Los aprendices de la clínica médica se plantaban firmemente en la entrada, negándose rotundamente a dejar que la mujer llevara a su enfermo adentro para recibir tratamiento.
Xie Anlan, al escuchar esto, negó con la cabeza incrédulo. Antes solo había oído que los antiguos eran supersticiosos, pero nunca imaginó que lo fueran hasta este extremo, hasta el punto de atribuir el declive de una nación entera a un simple enfermo.

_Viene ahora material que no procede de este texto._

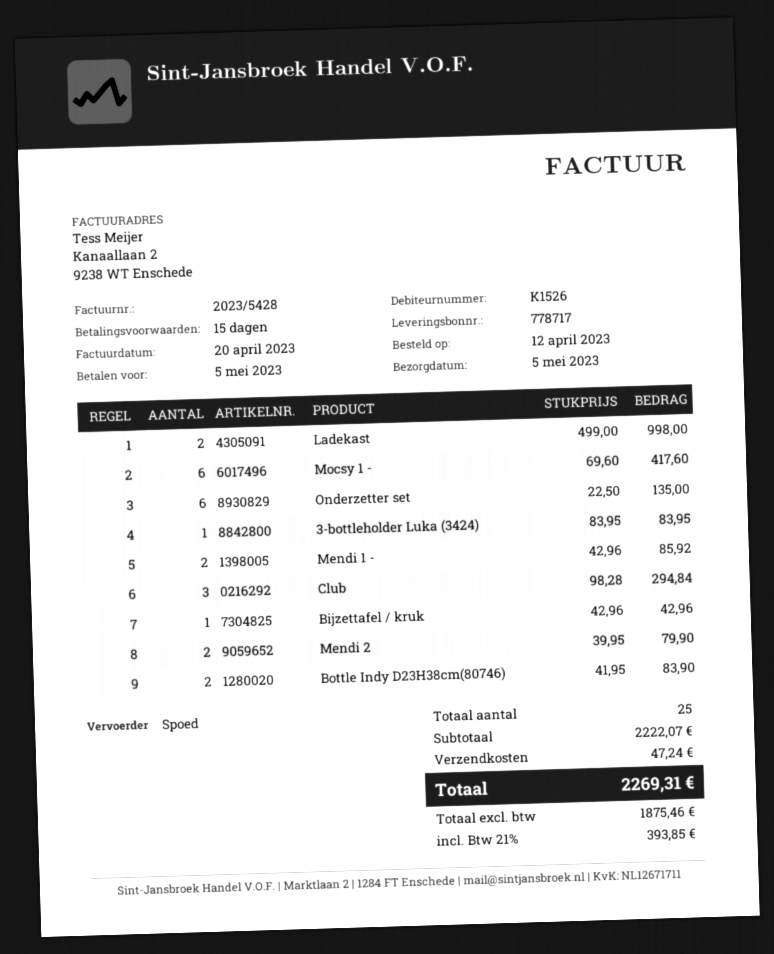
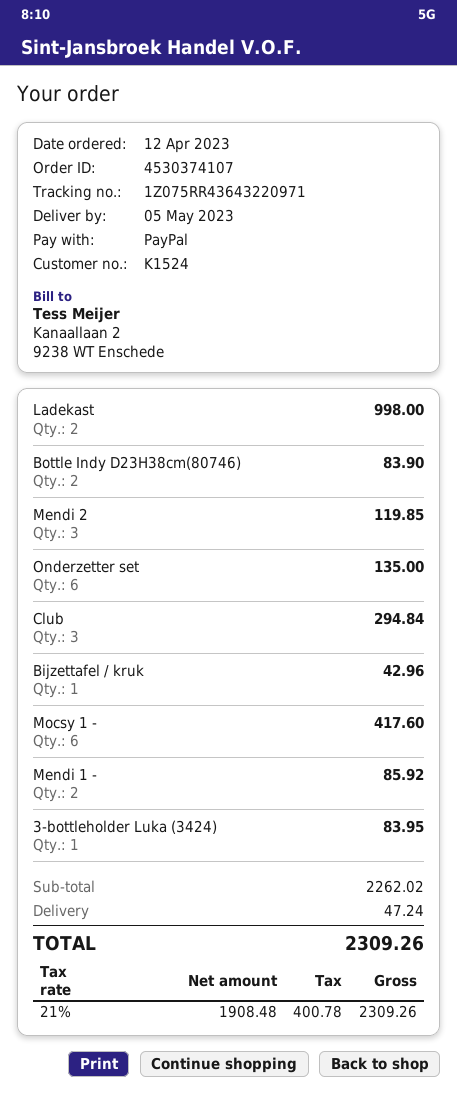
customer number: K1526 -> K1524
Mendi 2: 2 for 79.90 -> 3 for 119.85
subtotal: 2222.07 -> 2262.02
net: 1875.46 -> 1908.48
tax: 21% = 393.85 -> 21% = 400.78
total: 2269.31 -> 2309.26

Ordenó a Lu Chuyi que ayudara al paciente que bloqueaba el camino, mientras él bajaba del carruaje y preguntaba a la mujer.
—¿Podrías contarme con detalle qué ocurrió exactamente?
Al ver los lujosos ropajes de Xie Anlan, la mujer se asustó inmediatamente, postrándose en el suelo respondió sin atreverse a ocultar nada.
—En respuesta al señor oficial esta mañana, cuando esta humilde sirvienta se levantó como siempre para cocinar. Como había demasiado carbón acumulado en la cocina, le pedí a mi esposo que lo guardara en el almacén para usarlo cuando hiciera más frío. Pero apenas entró con el carbón, se escuchó un estruendo como el de un trueno, y toda la casa estalló en llamas al instante, dejando a mi esposo así de quemado.
Al terminar su relato, la mujer rompió en llanto. Sus suegros aún vivían, y tenía tres niños pequeños. Si su esposo moría, ¿cómo podrían sobrevivir?
—¡Si esto no es castigo divino, entonces qué lo será!— insistió el aprendiz de la clínica, más convencido de su suposición.
Muchos espectadores asentían, incluyendo vecinos de la familia que corroboraron la historia.
—Señor oficial, ¡le suplico que lo salve! De verdad que nunca ha hecho nada malo— imploraba la mujer, ahora confundida por las acusaciones y sin saber si realmente era un castigo divino.
—Chuyi, sube al paciente al carruaje.
Xie Anlan, por supuesto, no creía en castigos divinos. Pero el relato de la mujer le había hecho recordar algo muy importante.